С самого детства Яшенька оказывал чрезвычайную склонность к благонравию и кротости, и хотя не имел быстрых и выспренних способностей, но был всегда прилежен и выучивал задаваемые уроки с большим старанием. В гимназии, куда он был помещен, впрочем, довольно поздно, Яшенька пользовался любовью учителей, а в особенности воспитателей, которые, как известно, в ребенке всего более ценят благонравие и душевную невинность. Он охотно в рекреационное время играл в лошадки с своими маленькими товарищами, но делал это не как сорвиголова, а просто потому, что, по мнению его и по мнению воспитателей, такое занятие вполне соответствует его нежному возрасту. Но еще охотнее предавался чтению детских книг, которых содержание как раз совпадало с складом его ума. Особенно любил он те повести и сказочки, в которых девочки и мальчики, любящие своих родителей, награждаются лакомыми блюдами. Жизнь представлялась его воображению не иначе, как рядом благонравных поступков с прямым их последствием — яблоками, конфектами и пряниками. В этом маленьком мире, который создавала его фантазия, все было гладко, тихо и благонравно. Маша и Петя звали родителей своих не иначе, как «милый папенька» или «милая маменька»; в день ангела они неупустительно писали к ним поздравительные письма; в свободное от уроков время, вместо того чтоб резвиться, рассуждали о прелести добродетели и гнусности порока и т. д.
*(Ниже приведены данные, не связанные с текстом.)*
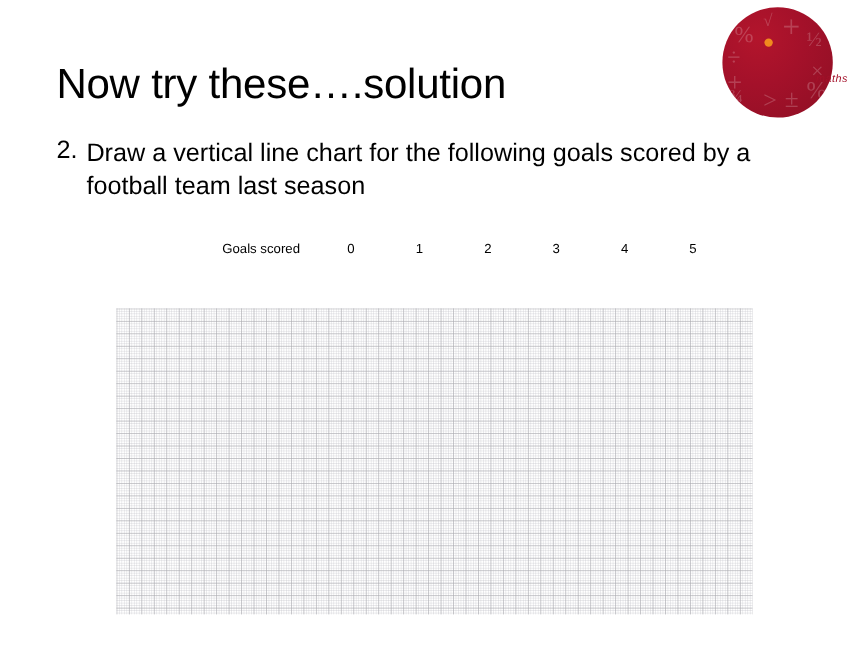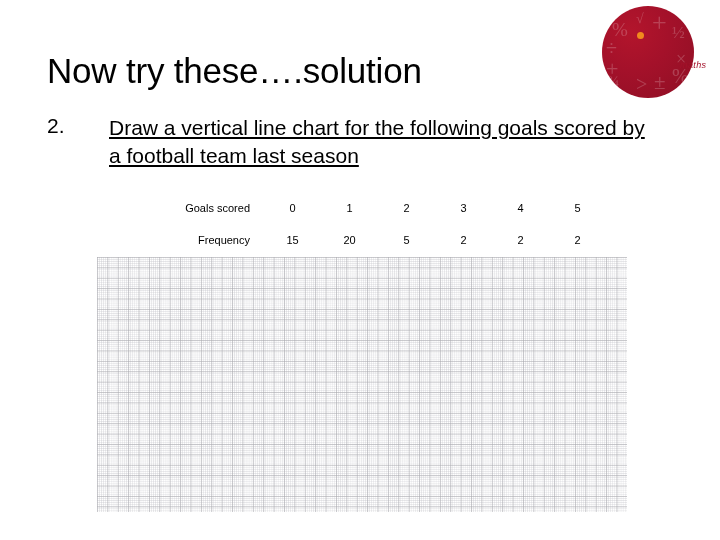"Draw a vertical line chart" .bullet-body { margin-left: 62px -> 25px; text-decoration: underline -> none }
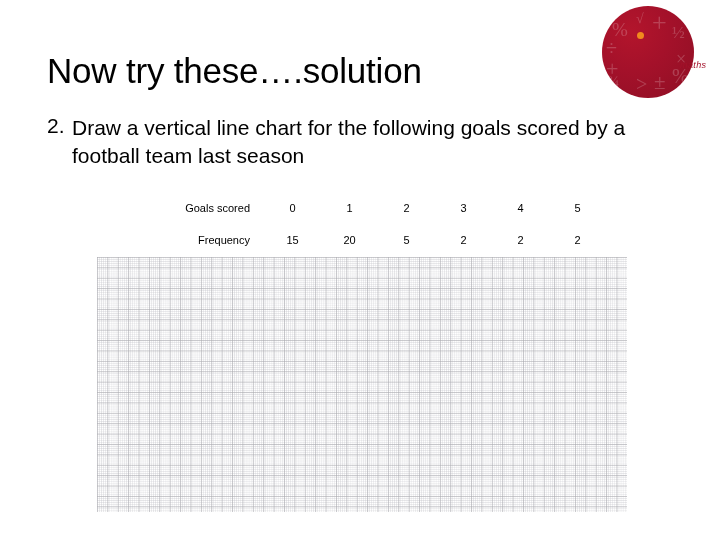"Frequency" tr { html: <tr> <td>Frequency</td> <td>15</td> <td>20</td> <td>5</td> <td>2</td> <td>2</td> <td>2</td> </tr> -> none }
Слог этих писем и рассуждений сильно поразил его мыслящую способность своею необыкновенною текучестью. Он нередко, хотя и с большим усилием, вытверживал их наизусть и все свое самолюбие ставил в том, чтобы хоть когда-нибудь, хоть со временем, достигнуть возможности выражаться с подобною же рассудительностью и плавностью. И надобно отдать ему полную справедливость: он не только достиг этой цели, но даже перешел за пределы ее, потому что остался ребенком не формально только, как большая часть героев детских повестей, а действительно, всею внутреннею своею стороною.